Na de dis gaan we in tweetallen naar buiten om te roken. De Italiaan steekt de loftrompet over hoe schoon Nederland is en dat alles zo goed werkt. Waarop ik mijn grijsgedraaide plaat opzet over solidariteit en de bereidheid tot het betalen van belasting. Om mijn betoog kracht bij te zetten vertel ik dat mijn ziektekostenpremie honderdtwintig euro per maand bedraagt en dat daar nog driehonderdtachtig euro eigen risico bij komt. Het zijn bedragen waar ook de oren van Belgen van gaan klapperen. Hij wijst om zich geen om te tonen hoe schoon het hier op straat is. Ja meneer, ook daar hebben we allemaal potjes voor in Nederland.  

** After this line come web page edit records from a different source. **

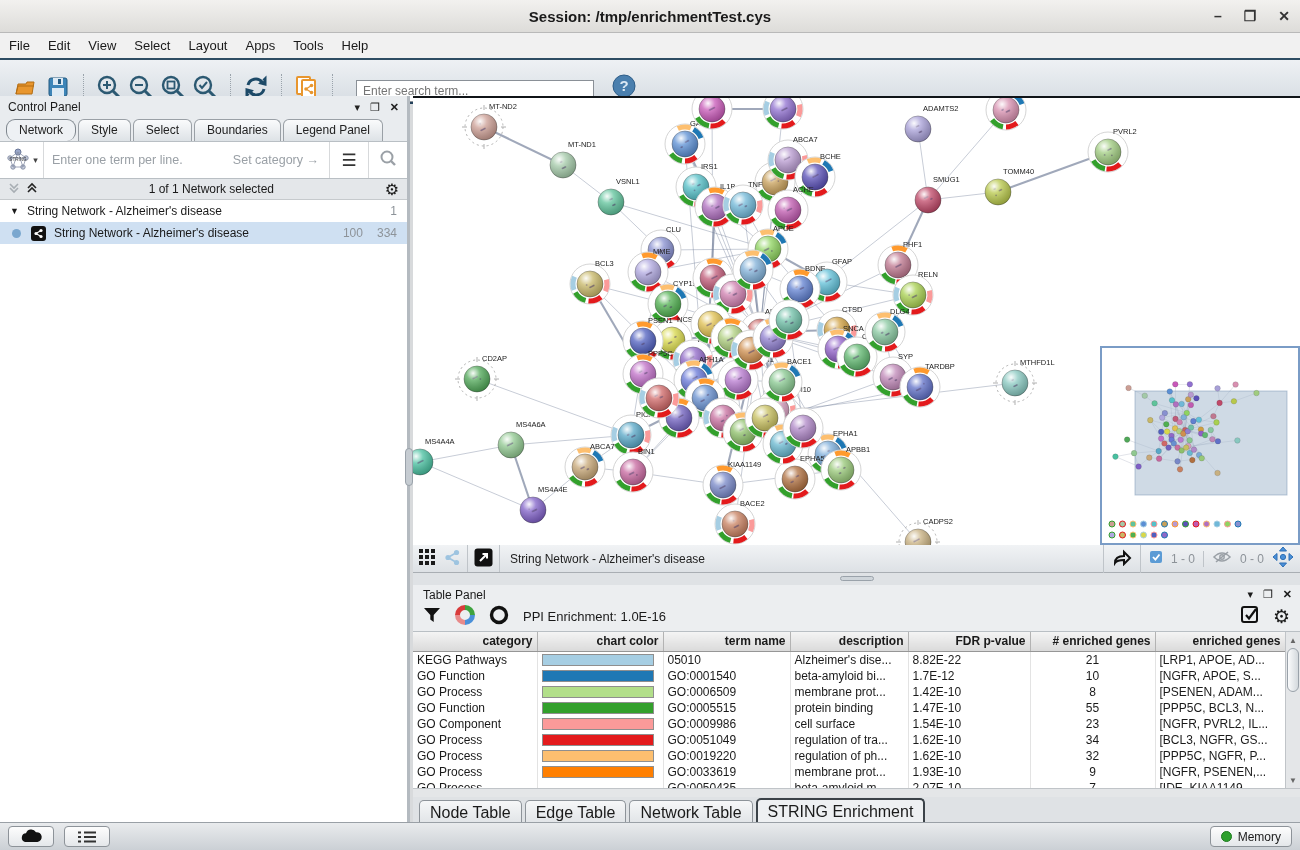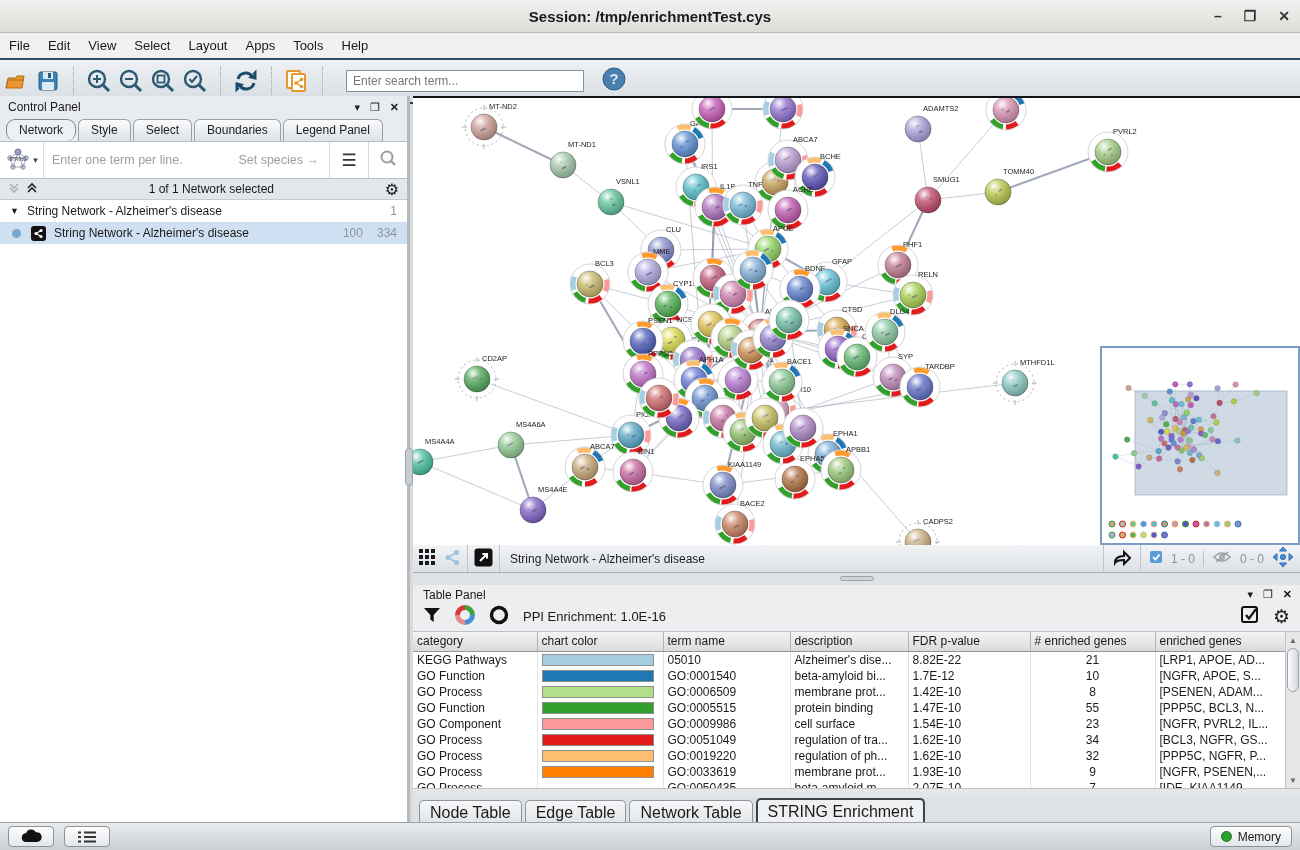--- a/index.html
+++ b/index.html
@@ -20,7 +20,7 @@
   
   .toolbar { position:absolute; top:58px; left:0; right:0; height:46px;
     background:linear-gradient(#eef1f4,#d7dde3); border-top:2px solid #2e4d63; border-bottom:2px solid #23415a;
-    display:flex; align-items:center; }
+    display:flex; align-items:flex-end; padding-left:10px; }
   .tb-sep { width:1px; height:28px; margin:0 9px; border-left:1px dotted #9aa3ab; }
   .tb-btn { width:32px; height:30px; display:flex; align-items:center; justify-content:center; }
   .search-box { margin-left:14px; width:238px; height:22px; border:1px solid #8a9097; background:#fff; font-size:12px; padding:0 6px; color:#333; font-family:"Liberation Sans",sans-serif; }

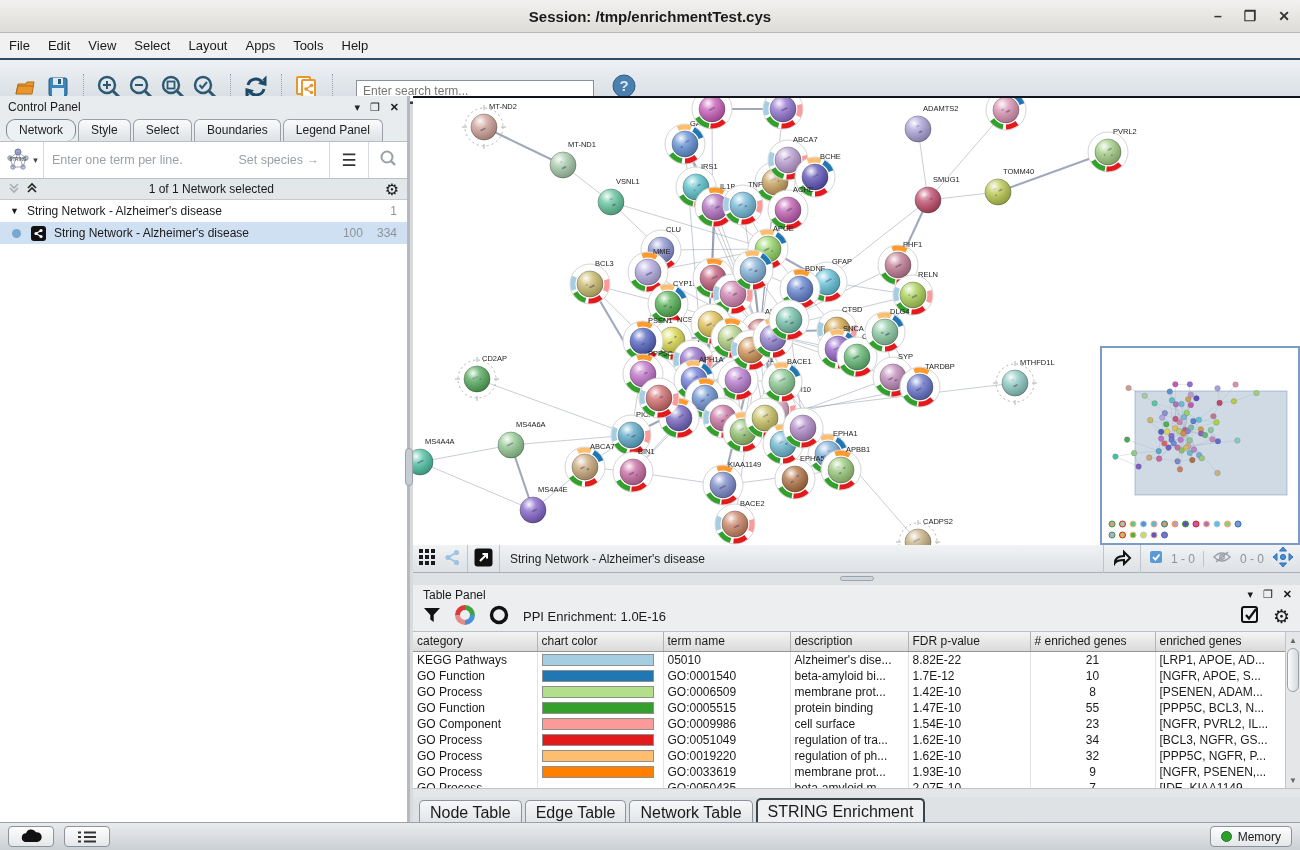--- a/index.html
+++ b/index.html
@@ -208,7 +208,7 @@
     </div>
     <div class="string-ph">
       <span>Enter one term per line.</span>
-      <span class="species">Set species →</span>
+      <span class="species">Set category →</span>
     </div>
     <div class="string-tools">
       <div class="vline"></div>

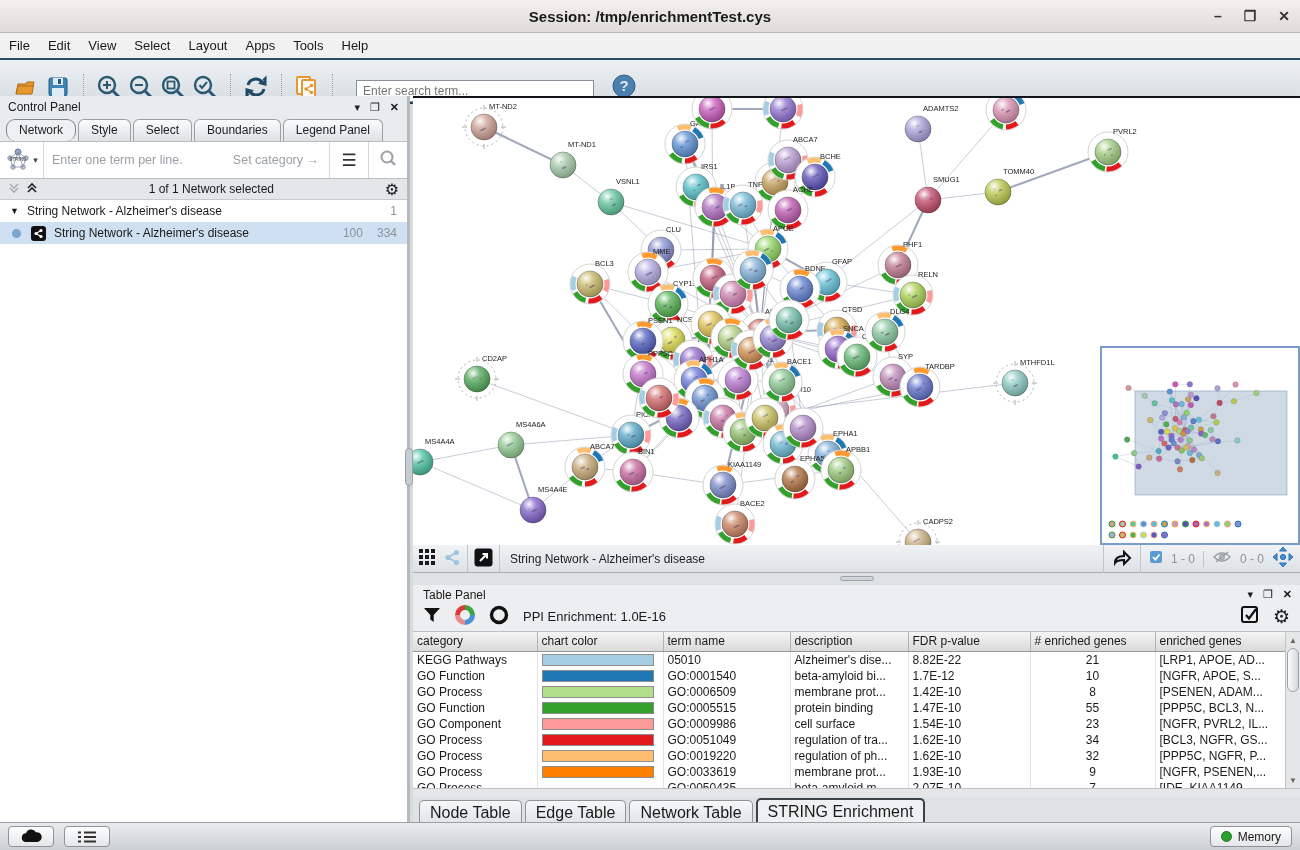--- a/index.html
+++ b/index.html
@@ -72,7 +72,7 @@
   .grid { position:relative; flex:1; background:#fff; border-top:1px solid #b9bfc4; overflow:hidden; }
   table.enrich { border-collapse:collapse; table-layout:fixed; width:872px; font-size:12px; }
   table.enrich th { background:linear-gradient(#f4f4f4,#dadada); border-right:1px solid #b3b3b3; border-bottom:1px solid #969696;
-    font-weight:normal; text-align:left; padding:2px 4px; height:19px; }
+    font-weight:bold; text-align:right; padding:2px 4px; height:19px; }
   table.enrich td { border-right:1px solid #e3e3e3; padding:1px 4px; height:16px; white-space:nowrap; overflow:hidden; }
   td.num { text-align:center; }
   .swatch { height:12px; width:112px; border:1px solid #8f8f8f; }

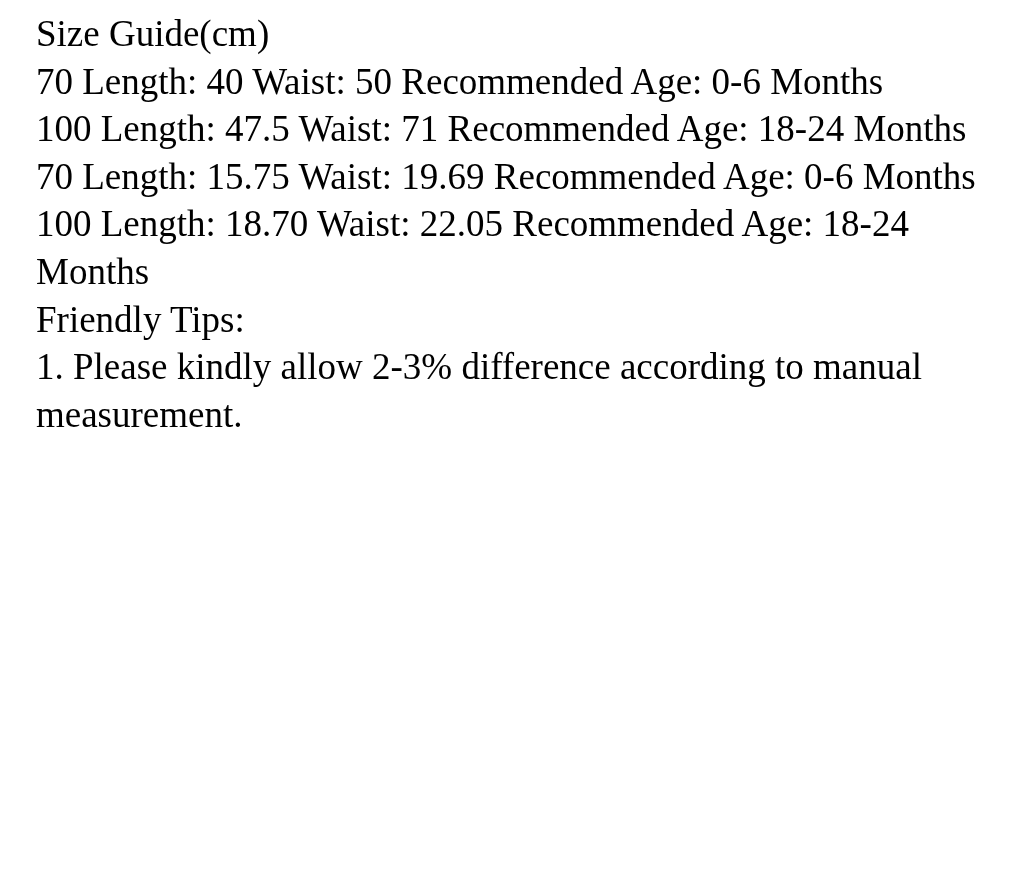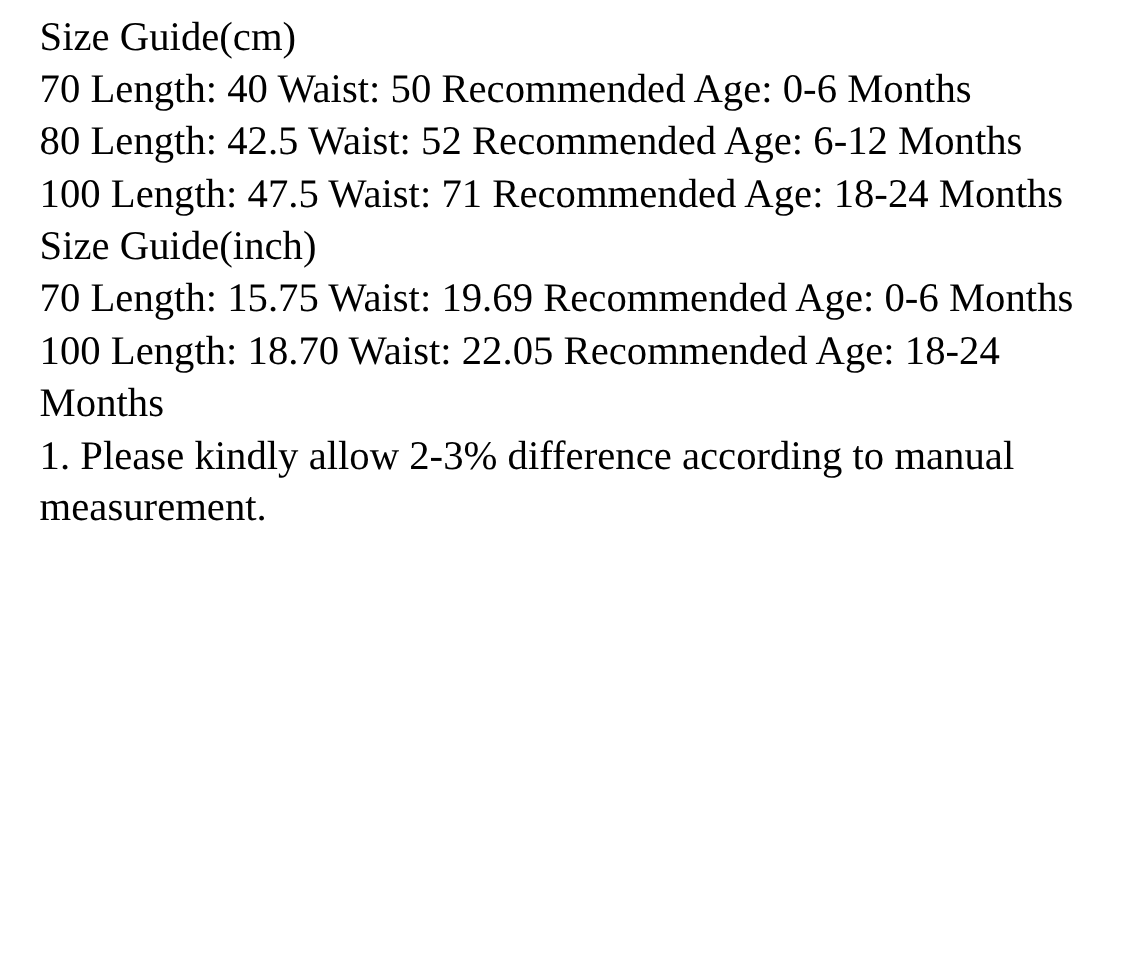--- a/index.html
+++ b/index.html
@@ -47,7 +47,6 @@
 
   <p class="line block">Size Guide(cm)</p>
   <p class="line block">70 Length: 40 Waist: 50 Recommended Age: 0-6 Months</p>
-  <p class="line block">80 Length: 42.5 Waist: 52 Recommended Age: 6-12 Months</p>
   <p class="line block">100 Length: 47.5 Waist: 71 Recommended Age: 18-24 Months</p>
 
   <p class="line block">Size Guide(inch)</p>

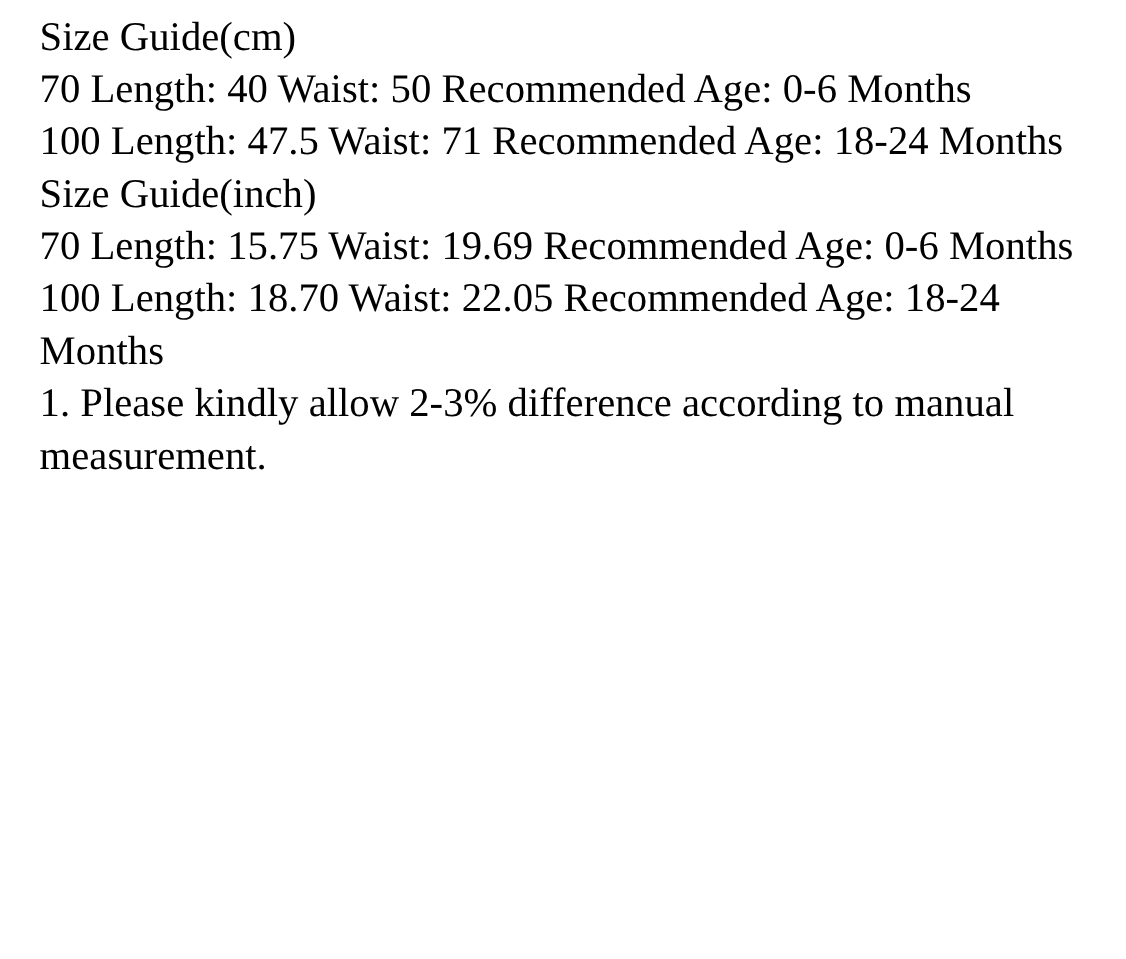--- a/index.html
+++ b/index.html
@@ -49,7 +49,6 @@
   <p class="line block">70 Length: 40 Waist: 50 Recommended Age: 0-6 Months</p>
   <p class="line block">100 Length: 47.5 Waist: 71 Recommended Age: 18-24 Months</p>
 
-  <p class="line block">Size Guide(inch)</p>
   <p class="line block">70 Length: 15.75 Waist: 19.69 Recommended Age: 0-6 Months</p>
   <p class="line block">100 Length: 18.70 Waist: 22.05 Recommended Age: 18-24 Months</p>
 

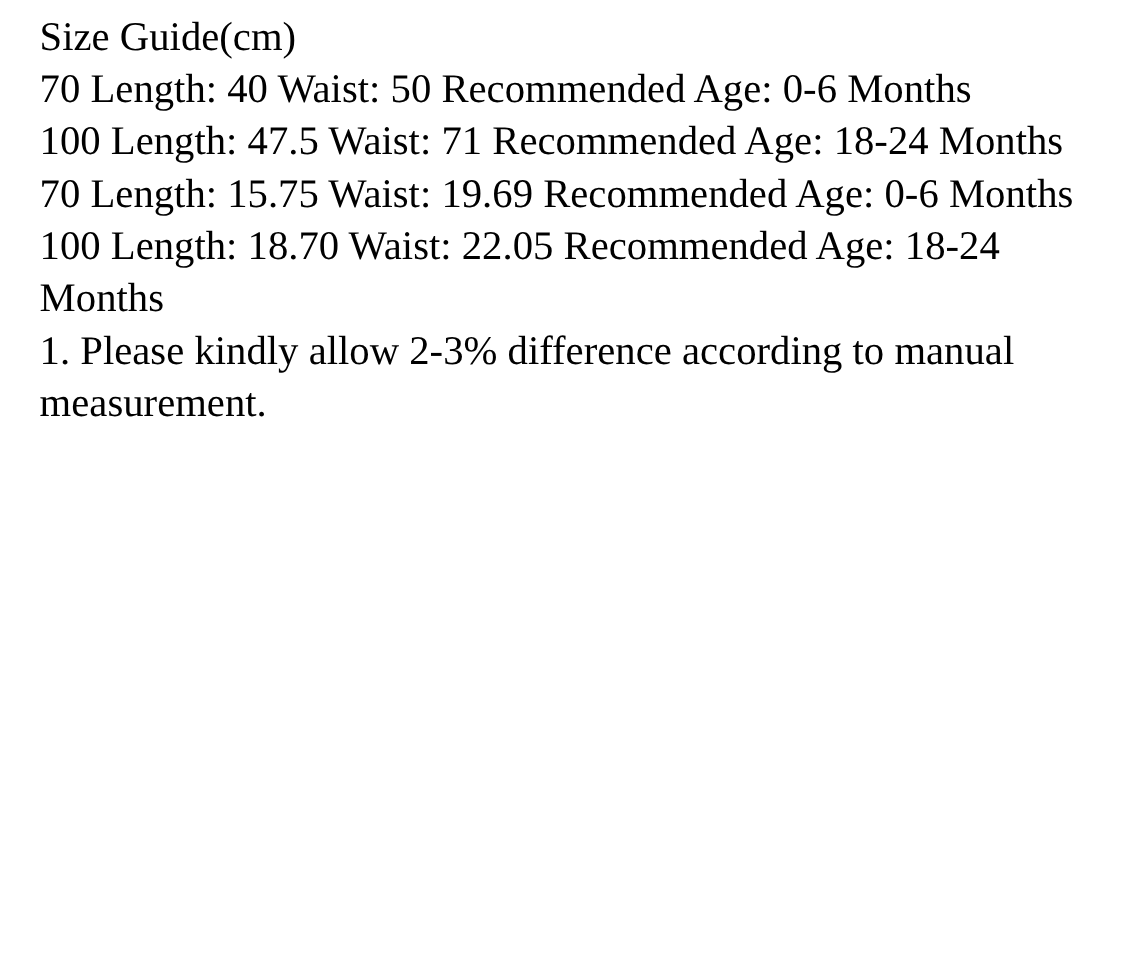--- a/index.html
+++ b/index.html
@@ -52,6 +52,7 @@
   <p class="line block">70 Length: 15.75 Waist: 19.69 Recommended Age: 0-6 Months</p>
   <p class="line block">100 Length: 18.70 Waist: 22.05 Recommended Age: 18-24 Months</p>
 
+  <p class="line block">Friendly Tips:</p>
   <p class="line block">1. Please kindly allow 2-3% difference according to manual measurement.</p>
 
 </div>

Voordat we weer naar binnen gaan, deponeert hij zijn filterpeukje in een plantenbak voor de deur. Ik houd me net als bij het loodverhaal stil. Maar als we na het afrekenen opnieuw buiten staan en afscheid van elkaar nemen, kan de opvoeder in mij zich toch niet inhouden. De heren nemen de hele stoep in beslag, ik maan ze wat aan de kant te gaan zodat de aftaaiende viermijl-lopers er langs kunnen. De hele en halve Italiaan zoenen elkaar ten afscheid. Ook ik krijg als enige dame van het gezelschap negen keer mannenlippen op mijn wang. De Hollanders schudden elkaar de hand.

Voordat ik wegloop, vis ik nog snel even het peukje uit de bloempot met de woorden: 'Even een Italiaan opvoeden'

woensdag 11 februari 2015

De perfecte huisvrouw en over hoe dat moet met vrome mannen (2)

Na het eten ontvlucht ik de chaos en geniet buiten, lurkend aan mijn peukje, met een pijpje pils en vingerend met lettertjes, van mijn nieuwste verslaving wordfeud. Met onder meer mijn nichtje in India. Intussen bouwen drie jongens in mijn woonkamer verder aan hun hut a la Khadaffi. Dat de boekenkast die ik nog steeds niet aan de muur heb verankerd hierbij als tentstok fungeert, baart me enige zorgen. Maar het grut is per slot geen kleuter meer, dus ik speel vrolijk verder. 'Hoeren', verschijnt er op mijn aaischermpje. Zelf leg ik 'zeden'.

Drank, roken, seks en spel. Zoveel onreinheid is natuurlijk de goden verzoeken!


Binnen klinkt een harde klap en wat gerommel. Ik ren naar binnen en daar ligt het kroost bedolven onder een berg doeken. Er bovenop losse planken en massa's verhalen. De bescheiden 'Borst' van Philip Roth, 'Vermaledijde vaders' van Monica van Paemel en een vuistdikke Koran. Gemixt met non-fictie als 'Wie luidt de noodklok over de Arabieren' en het inmiddels wat achterhaalde 'De gesluierde Eva'. 'Russisch Blauw' van Rasha Peper, Gunter Gras, Peter Hog, Junichiro Tanizaki en ook mijn eigen dagboeken die ik vanaf mijn elfde bijhield liggen er tussen. Bovenop pronkt 'De gifhouten bijbel' van Barbara Kingsolver, over wat godsdienstfanatisme met een gezin doet. De hele heilige en heidense wereld is bovenop hen gedonderd.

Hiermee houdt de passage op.